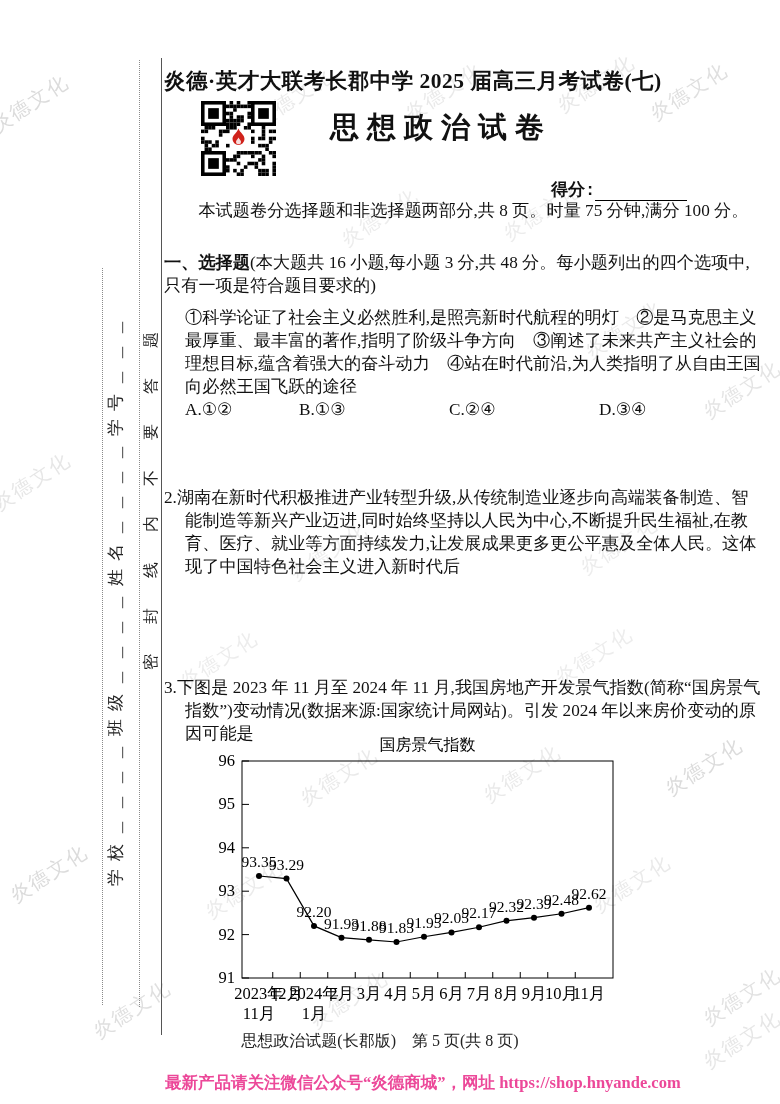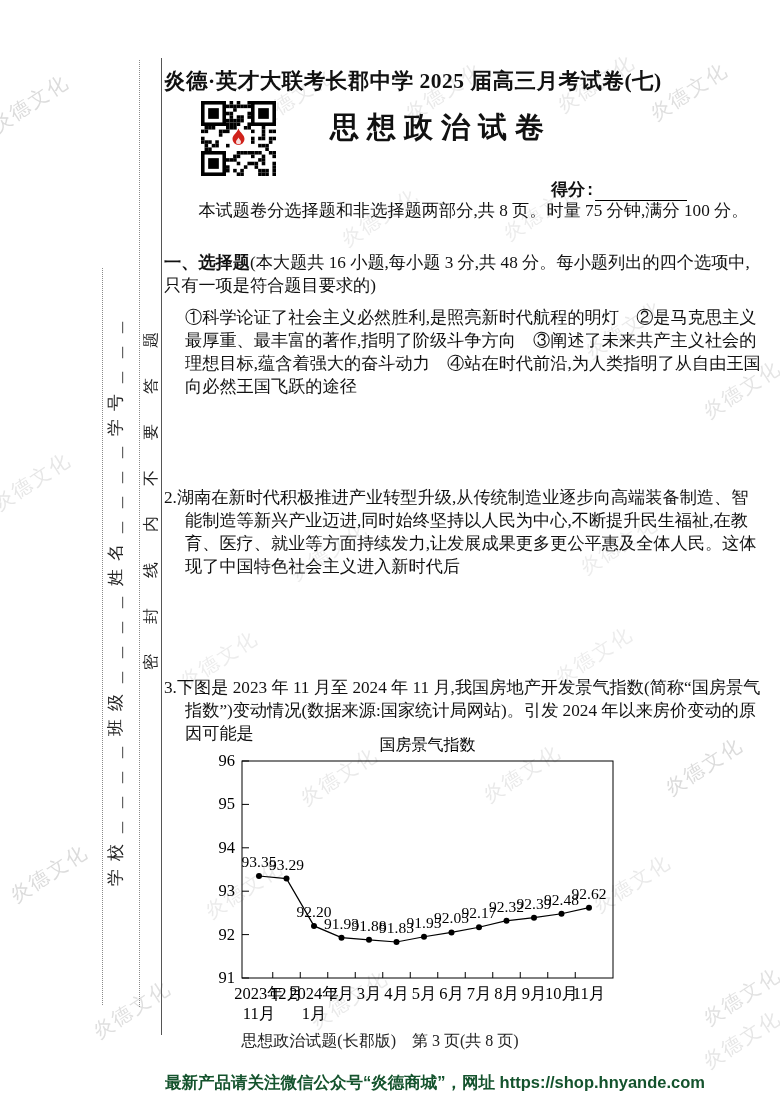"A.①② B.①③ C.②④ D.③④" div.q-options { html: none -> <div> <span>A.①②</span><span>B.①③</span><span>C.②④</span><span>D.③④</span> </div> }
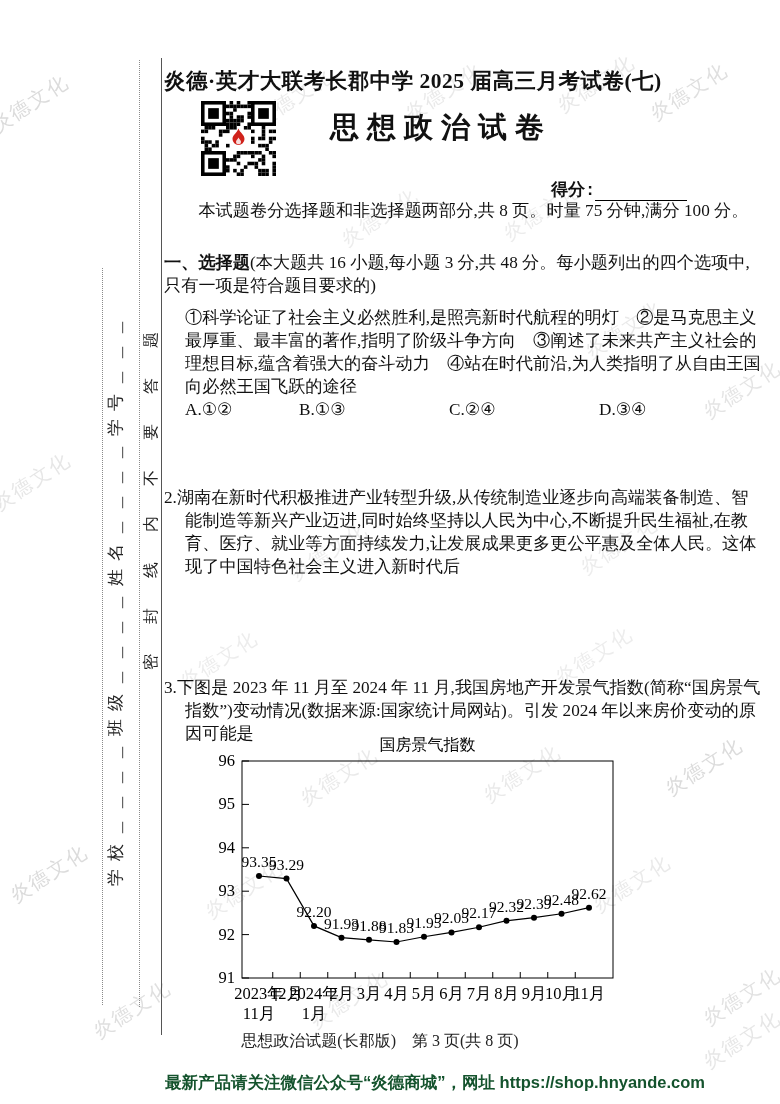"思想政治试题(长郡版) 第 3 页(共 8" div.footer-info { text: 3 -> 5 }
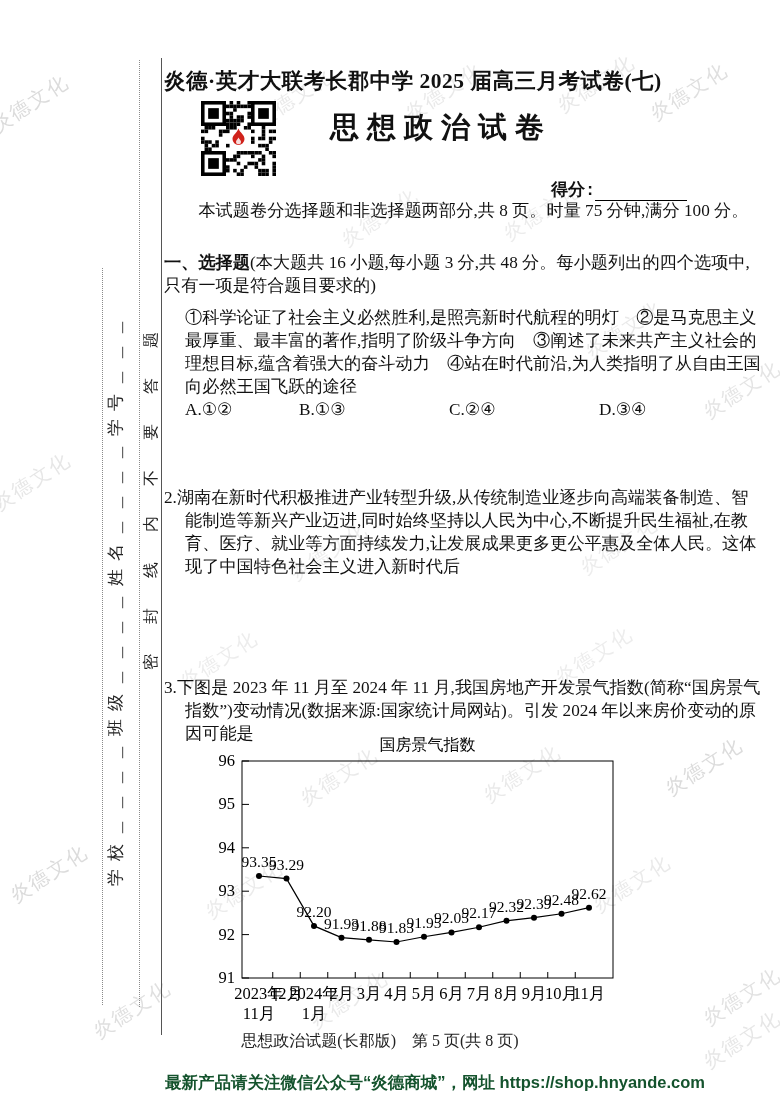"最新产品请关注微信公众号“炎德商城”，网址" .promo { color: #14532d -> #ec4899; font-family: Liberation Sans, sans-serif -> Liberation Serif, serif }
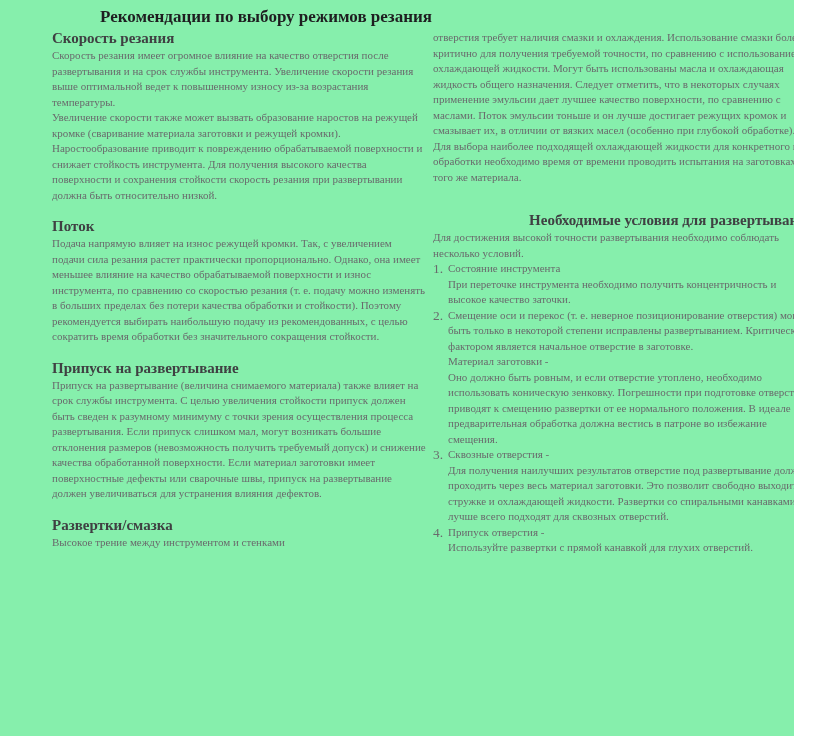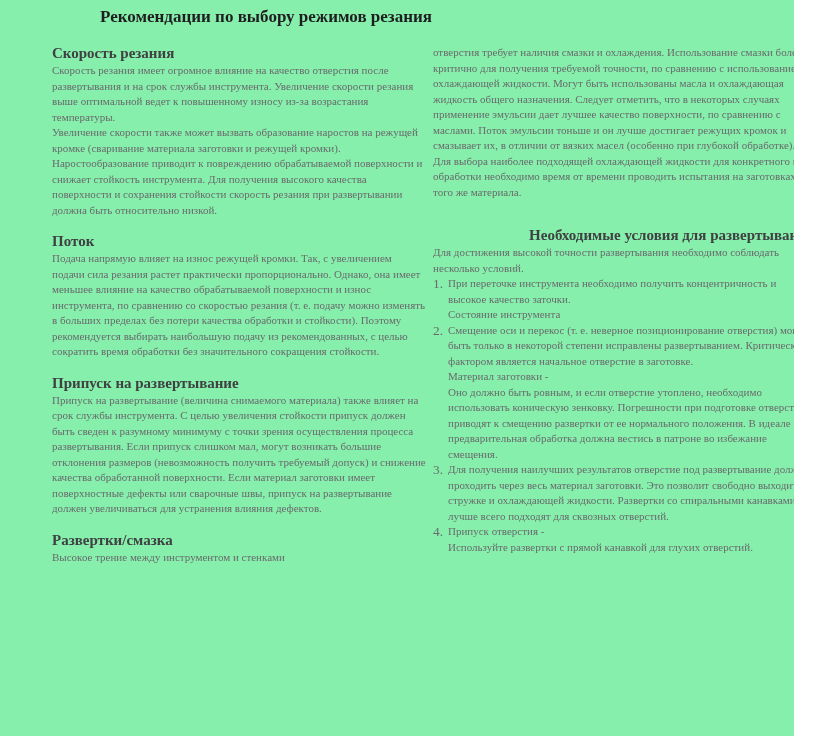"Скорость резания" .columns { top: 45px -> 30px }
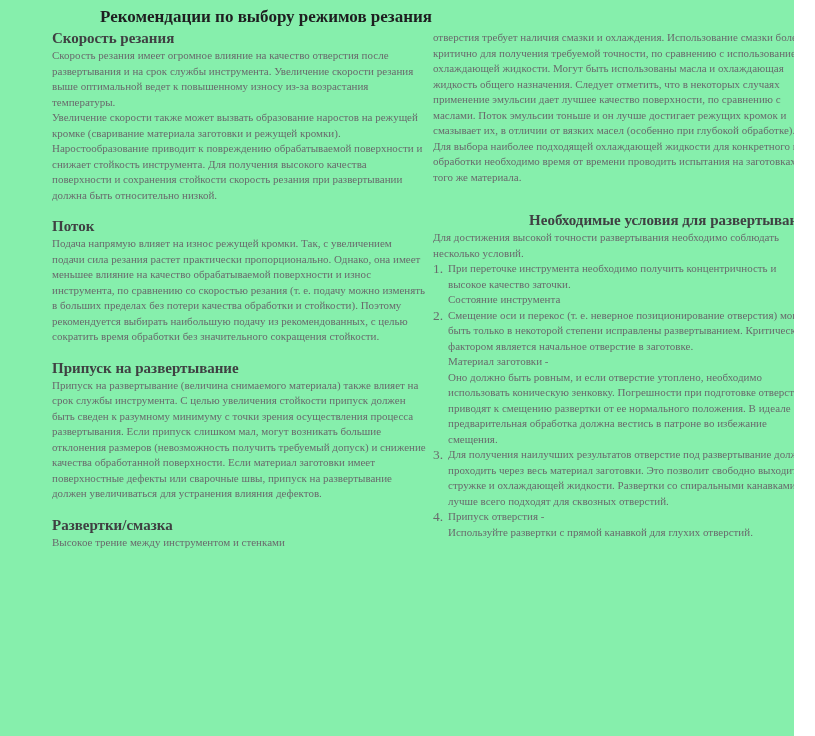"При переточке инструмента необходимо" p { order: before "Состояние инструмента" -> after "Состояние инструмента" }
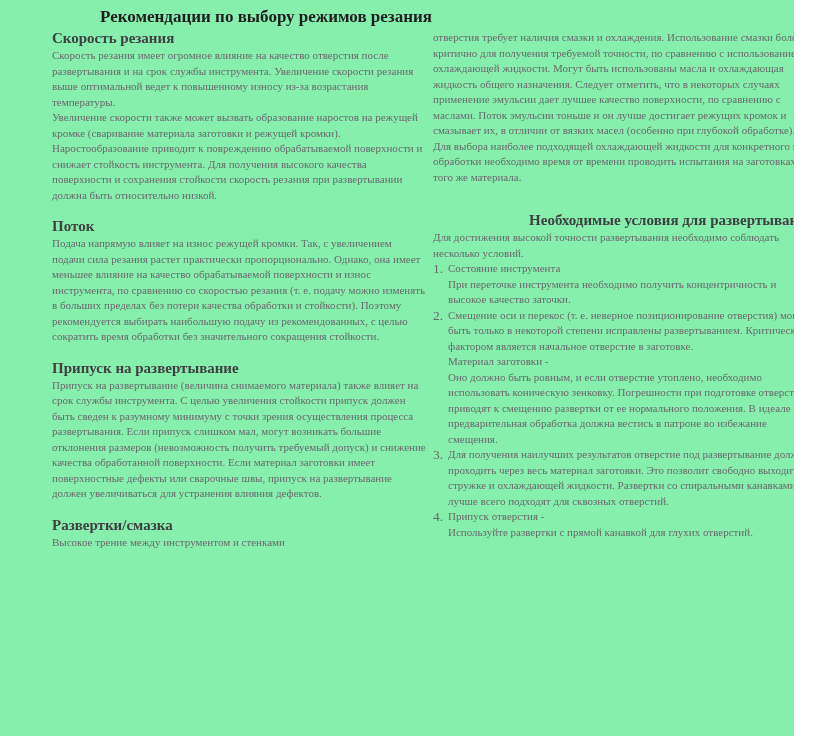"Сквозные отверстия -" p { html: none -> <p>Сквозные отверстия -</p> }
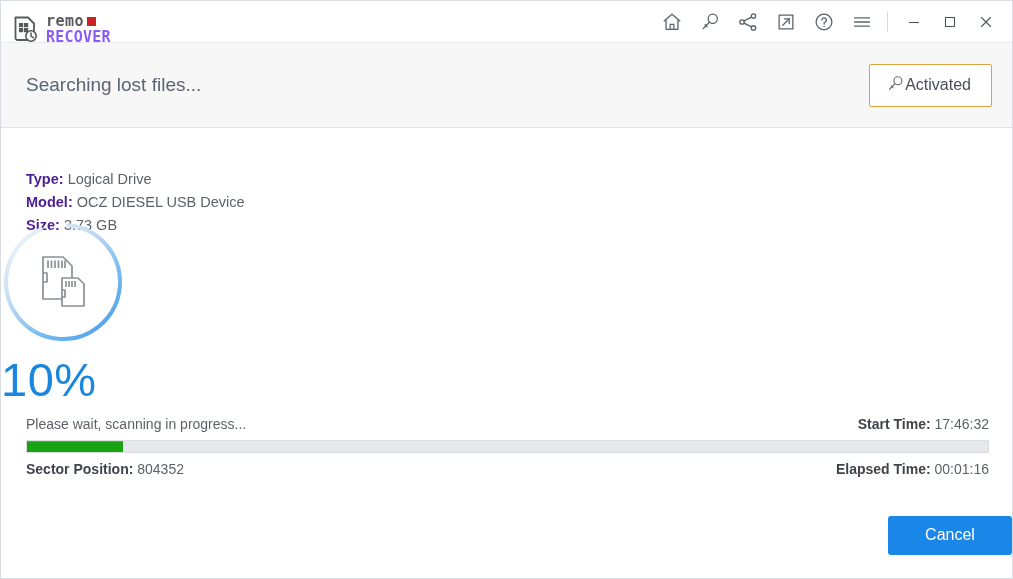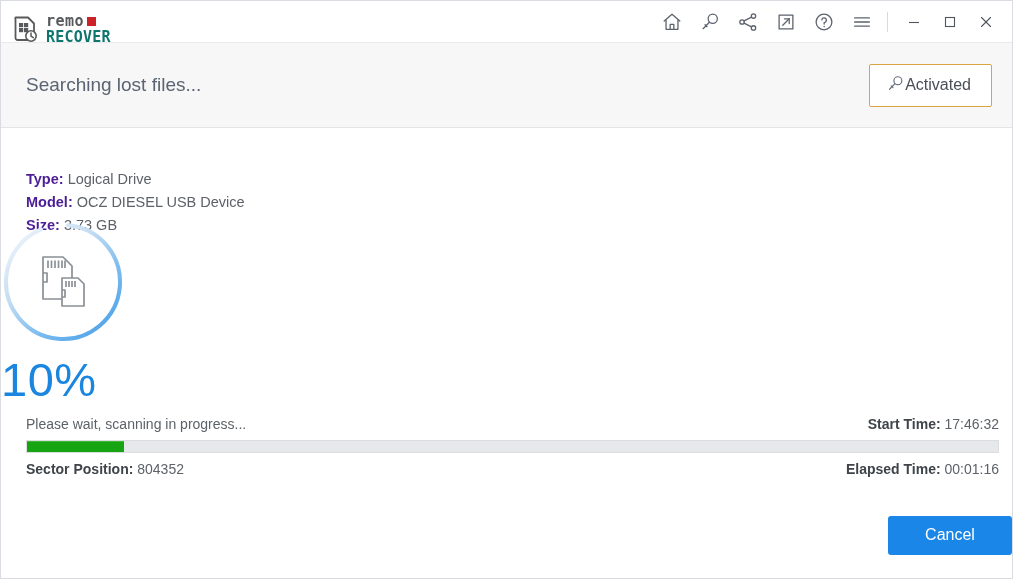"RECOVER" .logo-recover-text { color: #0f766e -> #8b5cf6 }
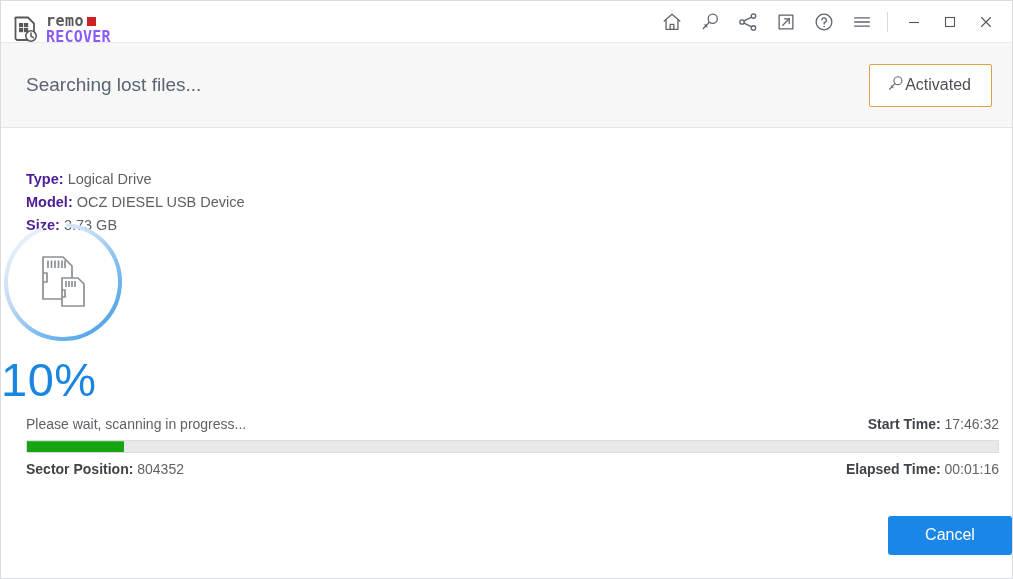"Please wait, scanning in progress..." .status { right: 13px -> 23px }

········

TASK PROMPT ▸
What you return should be all of the material above, exactly, and none of its pictures.

FINISHED EXERCISE ▸
"A.①② B.①③ C.②④ D.③④" div.q-options { html: none -> <div> <span>A.①②</span><span>B.①③</span><span>C.②④</span><span>D.③④</span> </div> }
"思想政治试题(长郡版) 第 3 页(共 8" div.footer-info { text: 3 -> 5 }
"最新产品请关注微信公众号“炎德商城”，网址" .promo { color: #14532d -> #ec4899; font-family: Liberation Sans, sans-serif -> Liberation Serif, serif }
"Скорость резания" .columns { top: 45px -> 30px }
"При переточке инструмента необходимо" p { order: before "Состояние инструмента" -> after "Состояние инструмента" }
"Сквозные отверстия -" p { html: none -> <p>Сквозные отверстия -</p> }
"RECOVER" .logo-recover-text { color: #0f766e -> #8b5cf6 }
"Please wait, scanning in progress..." .status { right: 13px -> 23px }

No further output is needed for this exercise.